[WHAT THIS TASK INVOLVES]:
Beginning with the line that contains "tax: 795.11 -> 700.04" and concluding with the final line of the listing below, output each line exactly, and only those lines.

[SUPPLIED RECORDS]:

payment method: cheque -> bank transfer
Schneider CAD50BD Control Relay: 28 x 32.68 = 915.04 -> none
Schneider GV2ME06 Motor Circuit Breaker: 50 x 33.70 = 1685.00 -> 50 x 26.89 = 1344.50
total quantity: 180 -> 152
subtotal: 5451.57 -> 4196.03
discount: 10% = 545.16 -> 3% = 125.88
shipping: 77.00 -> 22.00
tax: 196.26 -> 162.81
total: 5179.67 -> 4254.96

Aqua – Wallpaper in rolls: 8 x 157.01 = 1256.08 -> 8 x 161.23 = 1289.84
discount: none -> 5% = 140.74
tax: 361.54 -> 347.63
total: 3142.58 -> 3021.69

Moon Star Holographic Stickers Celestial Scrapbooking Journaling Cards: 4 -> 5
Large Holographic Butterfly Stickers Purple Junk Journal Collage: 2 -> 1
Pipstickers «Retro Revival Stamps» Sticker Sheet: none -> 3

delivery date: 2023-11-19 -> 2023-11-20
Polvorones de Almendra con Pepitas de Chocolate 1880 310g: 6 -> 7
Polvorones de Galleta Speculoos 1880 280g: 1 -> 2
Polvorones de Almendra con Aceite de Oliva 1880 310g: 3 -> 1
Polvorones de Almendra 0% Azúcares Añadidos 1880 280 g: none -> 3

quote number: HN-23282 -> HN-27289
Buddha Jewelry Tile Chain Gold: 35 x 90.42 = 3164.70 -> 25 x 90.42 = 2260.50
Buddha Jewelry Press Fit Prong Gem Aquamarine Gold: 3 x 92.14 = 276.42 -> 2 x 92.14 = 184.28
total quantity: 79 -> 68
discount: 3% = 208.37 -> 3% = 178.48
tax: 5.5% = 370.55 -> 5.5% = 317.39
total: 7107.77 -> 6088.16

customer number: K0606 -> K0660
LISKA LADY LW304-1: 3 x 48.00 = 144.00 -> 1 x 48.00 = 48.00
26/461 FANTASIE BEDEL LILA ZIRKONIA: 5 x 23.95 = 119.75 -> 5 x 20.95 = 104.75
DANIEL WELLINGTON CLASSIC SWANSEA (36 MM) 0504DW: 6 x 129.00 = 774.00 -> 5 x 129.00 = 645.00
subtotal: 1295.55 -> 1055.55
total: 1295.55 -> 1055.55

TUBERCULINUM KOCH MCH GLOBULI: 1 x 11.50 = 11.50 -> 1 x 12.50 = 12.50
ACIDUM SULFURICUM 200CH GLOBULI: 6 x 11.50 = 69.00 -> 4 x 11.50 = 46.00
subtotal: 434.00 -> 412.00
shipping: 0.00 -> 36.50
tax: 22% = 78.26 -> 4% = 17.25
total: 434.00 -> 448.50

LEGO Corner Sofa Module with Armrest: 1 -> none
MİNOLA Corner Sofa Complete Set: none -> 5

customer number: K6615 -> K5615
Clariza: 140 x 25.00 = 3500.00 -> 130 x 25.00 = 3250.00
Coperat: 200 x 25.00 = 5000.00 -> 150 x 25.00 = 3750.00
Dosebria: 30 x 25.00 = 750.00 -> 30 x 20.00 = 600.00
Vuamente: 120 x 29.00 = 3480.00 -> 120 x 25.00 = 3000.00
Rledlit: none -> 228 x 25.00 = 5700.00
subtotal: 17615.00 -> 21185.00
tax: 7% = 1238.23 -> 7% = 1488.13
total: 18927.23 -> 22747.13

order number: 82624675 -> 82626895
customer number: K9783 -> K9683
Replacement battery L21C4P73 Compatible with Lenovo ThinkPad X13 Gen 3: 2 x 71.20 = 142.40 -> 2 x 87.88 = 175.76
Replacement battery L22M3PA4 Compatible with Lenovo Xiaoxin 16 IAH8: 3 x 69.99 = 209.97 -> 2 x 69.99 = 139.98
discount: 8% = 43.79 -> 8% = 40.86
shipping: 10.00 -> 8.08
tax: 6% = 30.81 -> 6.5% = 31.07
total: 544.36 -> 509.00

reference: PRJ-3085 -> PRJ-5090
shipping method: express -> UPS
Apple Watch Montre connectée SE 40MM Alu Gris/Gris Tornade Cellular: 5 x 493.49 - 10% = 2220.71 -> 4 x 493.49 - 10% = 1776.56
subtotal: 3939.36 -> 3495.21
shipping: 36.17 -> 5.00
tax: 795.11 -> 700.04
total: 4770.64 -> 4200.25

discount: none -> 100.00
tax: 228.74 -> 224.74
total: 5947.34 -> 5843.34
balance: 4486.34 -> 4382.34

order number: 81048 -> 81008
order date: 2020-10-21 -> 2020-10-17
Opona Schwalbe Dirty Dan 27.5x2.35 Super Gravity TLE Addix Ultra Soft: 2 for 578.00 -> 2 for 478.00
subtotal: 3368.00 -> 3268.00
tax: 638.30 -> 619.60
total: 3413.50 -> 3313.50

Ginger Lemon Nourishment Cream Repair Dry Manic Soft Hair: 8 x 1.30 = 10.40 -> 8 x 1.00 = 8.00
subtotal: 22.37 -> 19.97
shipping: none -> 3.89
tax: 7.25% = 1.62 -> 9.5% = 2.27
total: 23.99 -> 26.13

[OUTPUT OF THE EXERCISE]:
tax: 795.11 -> 700.04
total: 4770.64 -> 4200.25

discount: none -> 100.00
tax: 228.74 -> 224.74
total: 5947.34 -> 5843.34
balance: 4486.34 -> 4382.34

order number: 81048 -> 81008
order date: 2020-10-21 -> 2020-10-17
Opona Schwalbe Dirty Dan 27.5x2.35 Super Gravity TLE Addix Ultra Soft: 2 for 578.00 -> 2 for 478.00
subtotal: 3368.00 -> 3268.00
tax: 638.30 -> 619.60
total: 3413.50 -> 3313.50

Ginger Lemon Nourishment Cream Repair Dry Manic Soft Hair: 8 x 1.30 = 10.40 -> 8 x 1.00 = 8.00
subtotal: 22.37 -> 19.97
shipping: none -> 3.89
tax: 7.25% = 1.62 -> 9.5% = 2.27
total: 23.99 -> 26.13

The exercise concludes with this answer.